Television

Movie Theaters Top Stocks On Newly Buoyant Box Office; Investors Tepid On Discovery Despite New Name

Exhibition ruled the stock market today after a long holiday weekend saw Paramount’s A Quiet Place Part II crush it, earning $57 million over four days. That’s not far from the $60 million that the John Krasinski-directed sequel was anticipated to do in its 3-day opening pre-pandemic, according to my colleague Anthony D’Alessandro.

Shares of Paramount parent ViacomCBS mostly shrugged off the upbeat news, firming 0.42% at close. That was in line with a flat market today where indexes were little changed — the DJIA was up a hair, the S&P 500 and Nasdaq barely lower.

But exhibition left the broader market trailing in the popcorn. Cinemark and National Cinemedia rose more than 7%. Marcus was up 4.5% and Imax by over 3%. The leading U.S.-based chain, AMC Entertainment, surged 22% to $31.90, approaching its 52-week high. The latter, however, is comparing apples to oranges. AMC is in its own lane stock price-wise, inflated by social media fans and short squeezes that have stretched the deserved optimism on box office gains well beyond the fundamentals.

AMC said this morning it had raised $230 million in a stock sale to Mudrick Capital. Bloomberg reported that Mudrick has turned around and liquidated its entire AMC position, calling the shares overvalued.

Elsewhere, Discovery and AT&T dipped, respectively, by 0.34% and 0.37%. That was the equivalent of an investor yawn as the name for a new standalone company the two are creating was unveiled: Warner Bros. Discovery. Tagline, “The Stuff That Dreams Are Made Of.”

AT&T has shed a few points since it agreed to spin off WarnerMedia on May 17. The move is tantamount to admitting defeat after owning Time Warner for only three years. It previously cut DirecTV loose also, but continues to own a chunk of the satellite provider. Shareholders have been mulling these seemingly bad strategic decisions by AT&T leadership (namely former CEO Randall Stephenson) and the amount of money he and other AT&T execs earned for steering the telco. They were furious and pounded the stock after current CEO John Stankey said the dividend that’s a hallmark of the company would be cut post WarnerMedia spin.

It’s less clear why Discovery stock has also languished after an initial bump the day the deal was announced. Wall Streeters liked the combination ok but lots of details have yet to be hashed out and there’s a long time between now and when the merger is expected to close in the middle of next year, some noted.
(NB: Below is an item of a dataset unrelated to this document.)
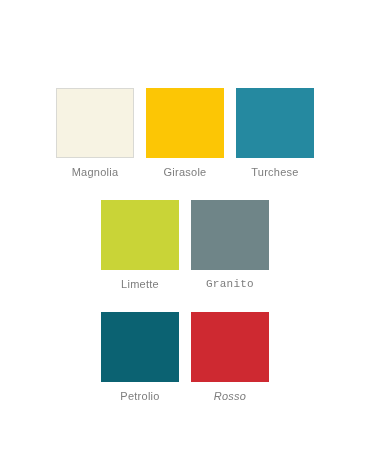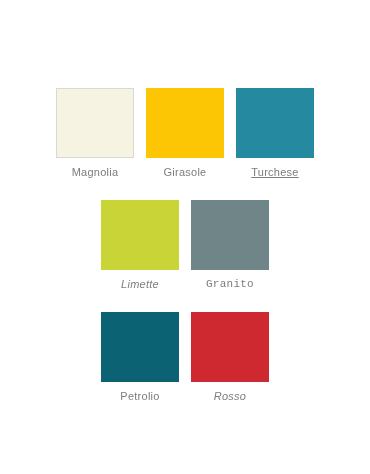"Turchese" span.swatch-label { text-decoration: underline -> none }
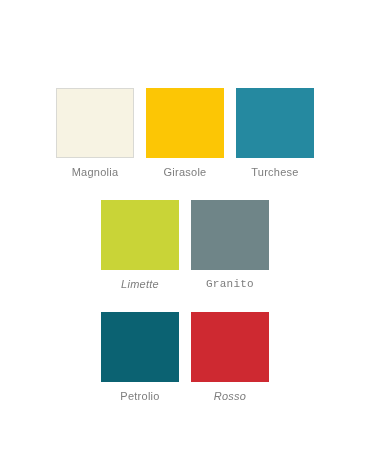"Limette" span.swatch-label { font-style: italic -> none }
Lionsgate also dipped Tuesday, easing 2.62%. The stock was on a tear for much of April and May leading into a stellar quarterly earnings report last Thursday and a spate of positive analyst reports. With WarnerMedia and Discovery hooking up and Amazon buying MGM, Lionsgate’s deep well of content is considered seriously attractive in the current M&A environment.